Scraper with Puppeteer login returns just one element of the array

This code is supposed to loop through the urls that get scraped from the scrapeProductPage function. But before looping, it needs to log in so that it can obtain the prices. The prices are only displayed to logged in users. Instead of looping through the urls it just returns the scraped data from one page. The error I get is “MaxListenersExceededWarning: Possible EventEmitter memory leak detected”.

const request = require("request-promise");
const cheerio = require("cheerio");
const ObjectsToCsv = require("objects-to-csv");
const puppeteer = require('puppeteer');


const url = "https://www.example.com";

const scrapeResults = [];

async function scrapeProductPage() {
  try {
	const htmlResult = await request.get(url);
    const $ = await cheerio.load(htmlResult);

$("td.productListing-data > a[style='position:relative;float:left;']").each((index, element) => {
     let url = $(element).attr("href");
	 url = "https\://www.example.com/" + url;
      const scrapeResult = { url };
      scrapeResults.push(scrapeResult);
    });
    return scrapeResults;
} catch (err) {
    console.error(err);
}
}

async function scrapeDescription(productsWithImages) {
process.setMaxListeners(0);
  const browser = await puppeteer.launch({
      headless: false
  }); 
  
  const page = await browser.newPage();
  await page.goto('https://www.example.com/login');
  
  await page.waitFor(500);

  await page.waitFor('input[name="email_address"]');
  await page.type('input[name="email_address"]', 'example@gmail.com');
  await page.type('input[name="password"]', '123test');
  await page.click('#btnLogin');

return await Promise.all(
   productsWithImages.map(async job => {
     try {
		 await page.goto(job.url, { waitUntil: "load" });
     	const content = await page.content();
        const $ = await cheerio.load(content);
	
		job.main_img = $('img#main_img').attr('src');
		job.name = $('h2').text();
		job.price =  $("td.products_info_price").text();
	
        return job;	
      } catch (error) {
        console.error(error);
      }
    })
  );
}



async function saveDataToCsv(data) {
  const csv = new ObjectsToCsv(data);
  console.log(csv);
}

async function scrapeWona() {
  const productsWithImages = await scrapeProductPage();
  const wonaFullData = await scrapeDescription(productsWithImages);
  await saveDataToCsv(productsWithImages);
}

scrapeWona();

Pretty hard to test without having a login and I can’t get one because you need an EIN to register.

Don’t you just have an array of links of all the single product pages from one page? I don’t see you navigating the pagination of the product page(s) (https://www.site.com/product/subproduct/page=2).

Do you really need to go to every single product page to get the price? Because that is a lot of activity to be hitting their servers with, not something I would suggest unless you have permission. Or you need to implement a lot more of a delay at least.

I asked my boss on slack if what we are doing is ethical but she never answered.

First off, does that mean yes to what I asked? Do you really have to hit every single product page to get the price? Does it not show in the list of products?

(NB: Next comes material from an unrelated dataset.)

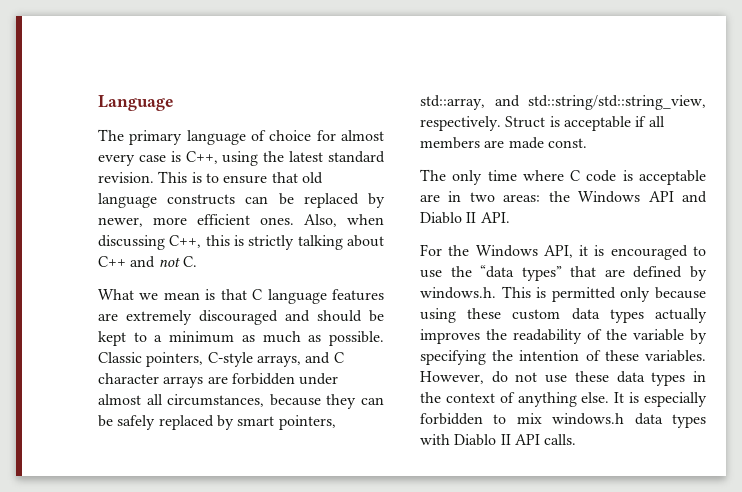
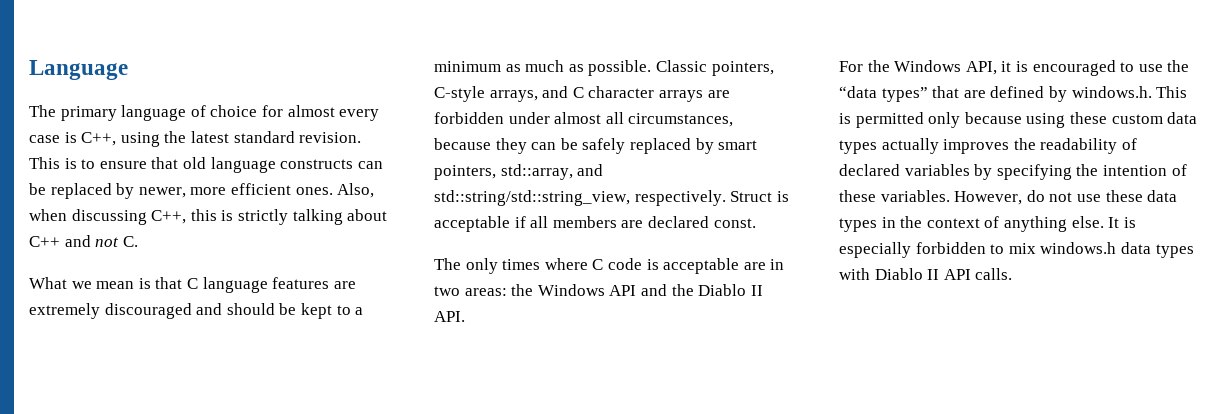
[508,137,544,149] made -> [647,216,709,228] declared
[487,170,517,181] time -> [502,259,541,270] times
(707, 197) none -> [671,284,694,296] the
[606,329,684,341] the variable -> [839,164,970,176] declared variables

As I do not know any details I have a hard time giving much specific advice.

Scraping is not illegal, how and what you scrape is the determining factor. If you effectively end up doing what might amount to a DoS attack, that is bad. Respect the owner and do not request more, or faster, then what is appropriate. Or you might just end up getting your IP(s) blacklisted. If it has to take 10 min longer, so be it.

If you are obtaining resources you do not have the legal rights to use and use them, that is bad. Copyright, Licenses, TOS violations, etc. “legalese” needs to be factored in (I’m not a lawyer btw).

I watched a video on udemy.com called “Web Scraping in Nodejs” and created by Stefan Hyltoft. With help of this video I was able to copy new code that worked.

@lasjorg: I am hitting every product page to get more information than just the price. I am getting the descriptions as well and they are only on the product pages. I will have to find out from my boss if we really need to be doing this. The project is still quite young and I can’t predict what we will be needing. Thank you for your helpful comments.

Happy to help.

Implement some delay and break the jobs up into chunks that you can delay the execution of a bit. Even when not really needed, just think of is as a courtesy.

@lasjorg You commented that I should delay my scraping so I’ve been implementing the waitFor command after I go to the page like this:

await page.goto(url);
page.waitFor(10000);

I haven’t found much information specifically about slowing down scraping so I don’t know if this is sufficient. Is this all I need or could I do better?